Wow, a lot has happened over the last several months. COVID-19 has temporarily been displaced by Monkey Pox, the brutal heat of summer continues, we are in the heart of hurricane season, and the economy, shocked by international and national events, has displayed tendencies that concern us all.

As the president of a hospital and healthcare association, I try to keep well informed. One of the sources that I rely on is the Atlanta Federal Reserve (FED). Healthcare organizations are concerned about our financial stability and, thus, I rely on the FED to give me some perspectives. So, here is what they say in their most recent report.

Let’s be honest, the last two years have been tough! For the next few years, I will continue to believe that “so goes the price of fuel, so goes our economy.” I might change that belief when the majority of cars on our roadways are quiet and non-polluting, but that is a few years off.

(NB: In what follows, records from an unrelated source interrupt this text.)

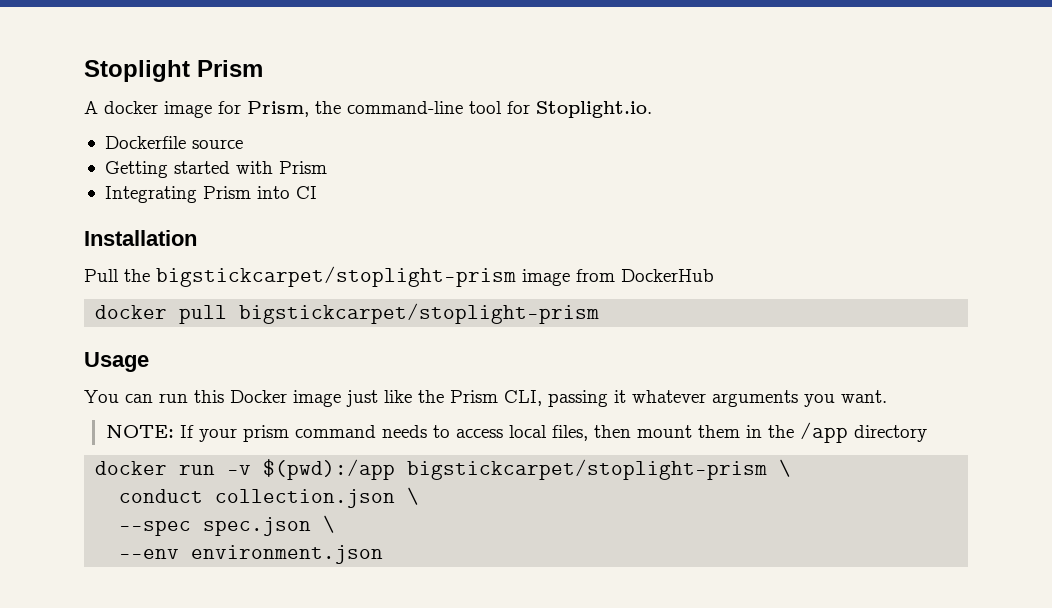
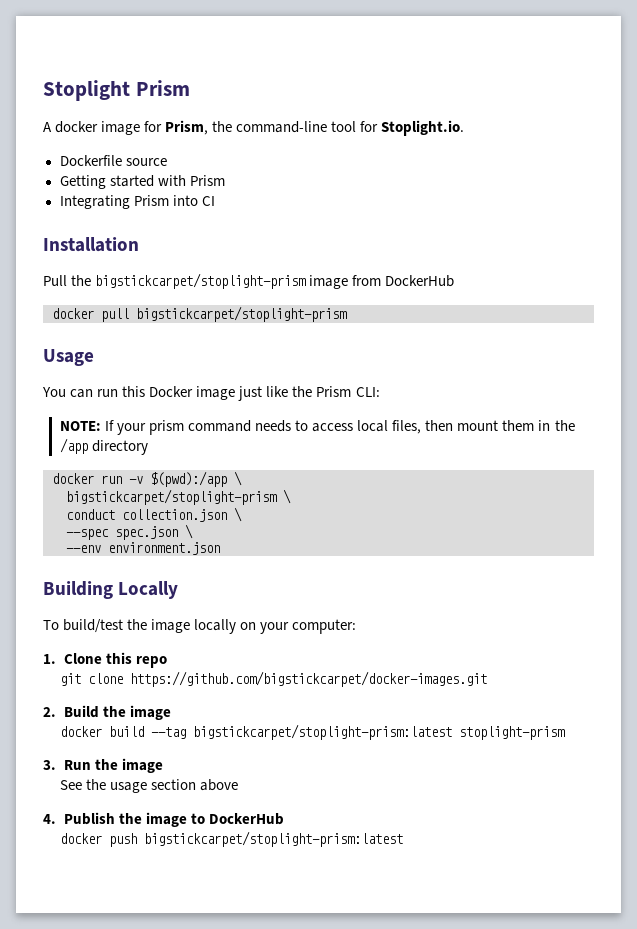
[504,390,887,407] CLI, passing it whatever arguments you want. -> [355,387,380,397] CLI:
(396, 469) none -> [234,471,242,486] \ //
(384, 554) none -> [43,581,179,599] [43,619,357,634] [43,652,167,668] [59,671,487,687] [43,705,171,720] [59,724,565,740] [43,758,163,773] [59,779,239,793] [43,812,284,827] [59,831,403,847] // Building Locally // To build/test the image locally on your computer: // 1. Clone this repo // git clone https://github.com/bigstickcarpet/docker-images.git // 2. Build the image // docker build --tag bigstickcarpet/stoplight-prism:latest stoplight-prism // 3. Run the image // See the usage section above // 4. Publish the image to DockerHub // docker push bigstickcarpet/stoplight-prism:latest

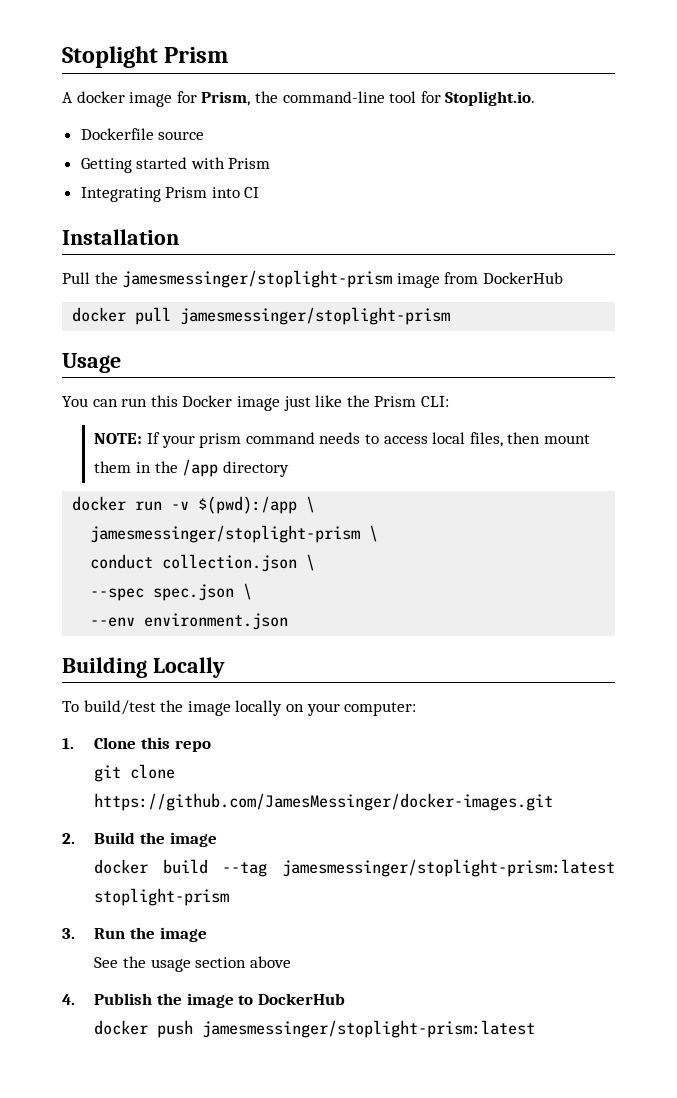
[95,273,307,289] bigstickcarpet/stoplight-prism -> [122,270,393,288] jamesmessinger/stoplight-prism
[136,306,347,322] bigstickcarpet/stoplight-prism -> [180,307,451,325] jamesmessinger/stoplight-prism
[66,489,277,505] bigstickcarpet/stoplight-prism -> [90,525,361,543] jamesmessinger/stoplight-prism
[129,671,487,687] https://github.com/bigstickcarpet/docker-images.git -> [94,793,554,811] https://github.com/JamesMessinger/docker-images.git
[192,724,452,740] bigstickcarpet/stoplight-prism:latest -> [282,859,615,877] jamesmessinger/stoplight-prism:latest
[143,831,403,847] bigstickcarpet/stoplight-prism:latest -> [202,1020,536,1038] jamesmessinger/stoplight-prism:latest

Continuing supply chain issues, more cars and trucks on the road, and the invasion of Ukraine have led to the increased cost of fuel, which then impacts manufacturing, etc., etc. Add to that result the fact that some producers chose to increase prices with the intent of getting back some of the earnings they lost in 2020/2021 and you have the perfect recipe for inflation. Unfortunately, what small steps we made in improving wages over the last two years will likely in the short run, be eaten up by inflation.

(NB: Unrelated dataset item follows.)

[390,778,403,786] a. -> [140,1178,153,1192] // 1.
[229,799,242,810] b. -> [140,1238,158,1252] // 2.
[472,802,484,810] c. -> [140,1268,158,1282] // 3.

Seasonally adjusted real GDP growth, in a purely mathematical model, was estimated to have declined to 1.6 percent from 1.8 percent (after the release of the most recent report on retail sales). The pumping of the brakes by the FED is having an effect. The survey of market participants expects the FED to increase the federal funds rate by another 50 to 75 basis points to continue to cool the economy. To you and I this means that the price for us to borrow money (interest) will continue to rise and may delay our decisions to buy that new car, house, or major appliance. There will be similar valuations made by businesses to determine if they are going to expand, replace worn-out equipment, or develop that new product or drug using more expensive money (their estimated rate of return for these investments might no longer make sense when compared to higher interest rates).

In reading the minutes from the most recent Federal Open Market Committee meeting, it appears that the consensus is that there will be moderation in inflation. Shockingly, that this decline is tied to falling commodity prices for many things but, most notably, oil! The feeling was that the reduction in the rate of inflation would be even greater in 2023. I think we can also credit the commodity markets returning to normal for this improved result.

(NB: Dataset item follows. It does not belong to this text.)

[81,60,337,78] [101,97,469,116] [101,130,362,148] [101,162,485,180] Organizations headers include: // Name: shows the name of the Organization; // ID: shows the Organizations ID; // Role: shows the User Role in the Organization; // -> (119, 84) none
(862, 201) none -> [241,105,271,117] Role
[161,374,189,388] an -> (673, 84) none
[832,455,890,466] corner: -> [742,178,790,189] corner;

If we are looking for a positive aspect, we can certainly point to reduced inflation and the fact that the unemployment rate has stayed relatively the same from March to April. This is consistent with what we are seeing every day, we are in a tight labor market.

It seems like the FED acted earlier than most other economically developed countries where their central banks are just now applying the brakes (except Japan). What I take from this report is that it is going to be another tough year where the healthcare community will need to rely on the wise use of its existing resources and technology while the economy continues to adjust. I hope that by the time we get to this time next year, the situation will have stabilized, and we will see the inflation rate back at the 2 percent target.

Just hold on folks, it is going to be another wild ride.